> **RECORDS SUPPLIED**
----

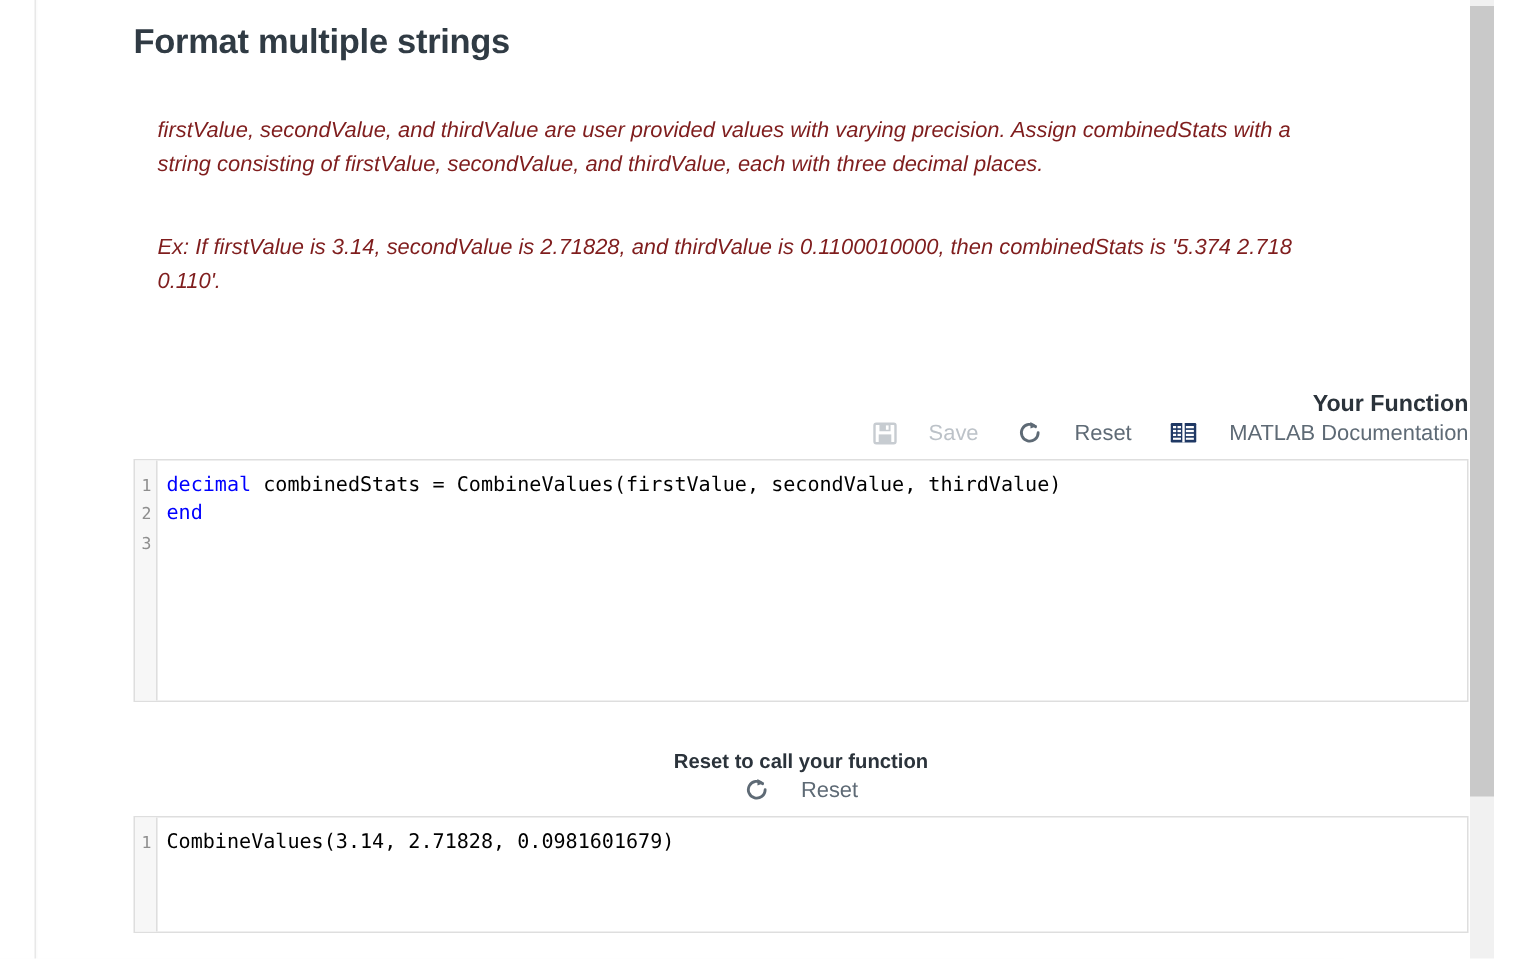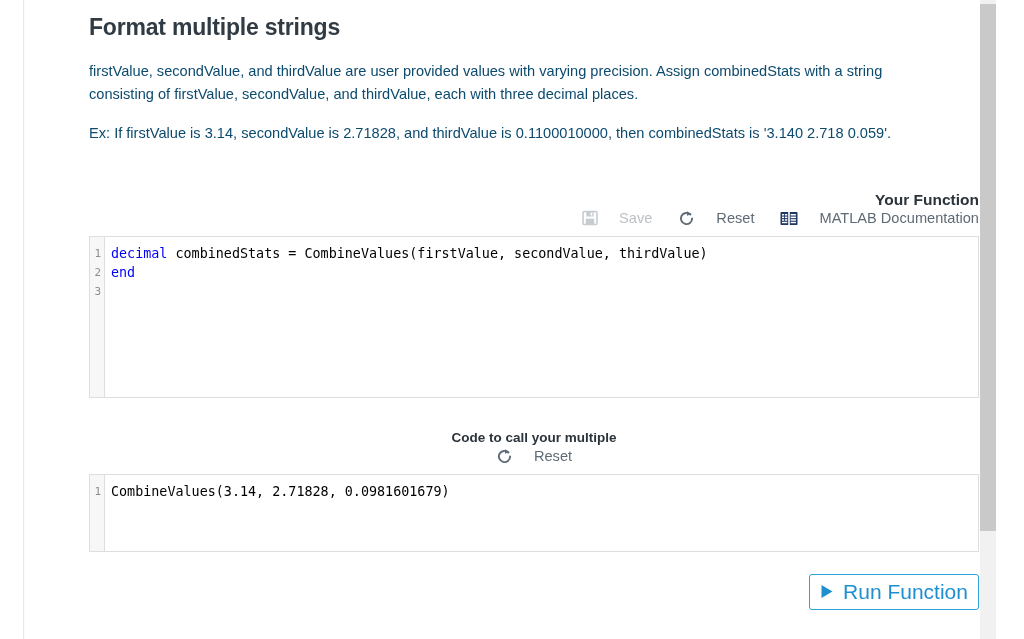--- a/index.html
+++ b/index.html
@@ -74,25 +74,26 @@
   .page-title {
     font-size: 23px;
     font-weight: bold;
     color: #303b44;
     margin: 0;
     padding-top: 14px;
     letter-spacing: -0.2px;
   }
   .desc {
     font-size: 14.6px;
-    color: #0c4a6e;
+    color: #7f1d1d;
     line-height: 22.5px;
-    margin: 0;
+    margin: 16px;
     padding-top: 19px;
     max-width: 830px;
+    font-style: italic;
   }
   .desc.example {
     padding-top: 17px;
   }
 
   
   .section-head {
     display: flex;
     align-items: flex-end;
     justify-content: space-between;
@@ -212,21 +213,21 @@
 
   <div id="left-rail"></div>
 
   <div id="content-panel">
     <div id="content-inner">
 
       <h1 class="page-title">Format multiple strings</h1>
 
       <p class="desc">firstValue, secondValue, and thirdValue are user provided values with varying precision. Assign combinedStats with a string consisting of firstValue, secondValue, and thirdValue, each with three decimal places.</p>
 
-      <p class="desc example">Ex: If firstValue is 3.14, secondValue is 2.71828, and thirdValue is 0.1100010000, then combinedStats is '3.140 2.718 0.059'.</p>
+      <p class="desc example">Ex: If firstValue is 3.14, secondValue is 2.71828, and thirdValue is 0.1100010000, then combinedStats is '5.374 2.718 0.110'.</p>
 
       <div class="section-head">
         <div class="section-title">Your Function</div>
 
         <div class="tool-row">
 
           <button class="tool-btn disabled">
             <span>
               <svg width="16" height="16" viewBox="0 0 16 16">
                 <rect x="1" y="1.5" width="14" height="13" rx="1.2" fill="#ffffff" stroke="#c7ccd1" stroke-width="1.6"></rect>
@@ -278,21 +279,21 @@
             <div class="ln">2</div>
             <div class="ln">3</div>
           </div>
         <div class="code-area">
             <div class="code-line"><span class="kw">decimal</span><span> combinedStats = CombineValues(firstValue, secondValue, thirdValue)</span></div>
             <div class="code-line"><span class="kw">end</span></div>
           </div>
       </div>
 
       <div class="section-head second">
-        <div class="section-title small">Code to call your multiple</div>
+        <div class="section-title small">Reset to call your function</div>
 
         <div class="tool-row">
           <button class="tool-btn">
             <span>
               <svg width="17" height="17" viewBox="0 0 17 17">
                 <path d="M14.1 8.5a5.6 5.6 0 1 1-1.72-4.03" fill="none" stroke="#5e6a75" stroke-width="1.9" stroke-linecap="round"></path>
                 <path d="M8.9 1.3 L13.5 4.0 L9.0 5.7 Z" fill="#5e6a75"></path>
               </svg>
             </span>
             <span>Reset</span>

----

> **DESCRIPTION OF THE TASK**
Would you please output the listing above exactly, leaving out the pictures?

> **OUTPUT BELOW**
--- a/index.html
+++ b/index.html
@@ -74,25 +74,26 @@
   .page-title {
     font-size: 23px;
     font-weight: bold;
     color: #303b44;
     margin: 0;
     padding-top: 14px;
     letter-spacing: -0.2px;
   }
   .desc {
     font-size: 14.6px;
-    color: #0c4a6e;
+    color: #7f1d1d;
     line-height: 22.5px;
-    margin: 0;
+    margin: 16px;
     padding-top: 19px;
     max-width: 830px;
+    font-style: italic;
   }
   .desc.example {
     padding-top: 17px;
   }
 
   
   .section-head {
     display: flex;
     align-items: flex-end;
     justify-content: space-between;
@@ -212,21 +213,21 @@
 
   <div id="left-rail"></div>
 
   <div id="content-panel">
     <div id="content-inner">
 
       <h1 class="page-title">Format multiple strings</h1>
 
       <p class="desc">firstValue, secondValue, and thirdValue are user provided values with varying precision. Assign combinedStats with a string consisting of firstValue, secondValue, and thirdValue, each with three decimal places.</p>
 
-      <p class="desc example">Ex: If firstValue is 3.14, secondValue is 2.71828, and thirdValue is 0.1100010000, then combinedStats is '3.140 2.718 0.059'.</p>
+      <p class="desc example">Ex: If firstValue is 3.14, secondValue is 2.71828, and thirdValue is 0.1100010000, then combinedStats is '5.374 2.718 0.110'.</p>
 
       <div class="section-head">
         <div class="section-title">Your Function</div>
 
         <div class="tool-row">
 
           <button class="tool-btn disabled">
             <span>
               <svg width="16" height="16" viewBox="0 0 16 16">
                 <rect x="1" y="1.5" width="14" height="13" rx="1.2" fill="#ffffff" stroke="#c7ccd1" stroke-width="1.6"></rect>
@@ -278,21 +279,21 @@
             <div class="ln">2</div>
             <div class="ln">3</div>
           </div>
         <div class="code-area">
             <div class="code-line"><span class="kw">decimal</span><span> combinedStats = CombineValues(firstValue, secondValue, thirdValue)</span></div>
             <div class="code-line"><span class="kw">end</span></div>
           </div>
       </div>
 
       <div class="section-head second">
-        <div class="section-title small">Code to call your multiple</div>
+        <div class="section-title small">Reset to call your function</div>
 
         <div class="tool-row">
           <button class="tool-btn">
             <span>
               <svg width="17" height="17" viewBox="0 0 17 17">
                 <path d="M14.1 8.5a5.6 5.6 0 1 1-1.72-4.03" fill="none" stroke="#5e6a75" stroke-width="1.9" stroke-linecap="round"></path>
                 <path d="M8.9 1.3 L13.5 4.0 L9.0 5.7 Z" fill="#5e6a75"></path>
               </svg>
             </span>
             <span>Reset</span>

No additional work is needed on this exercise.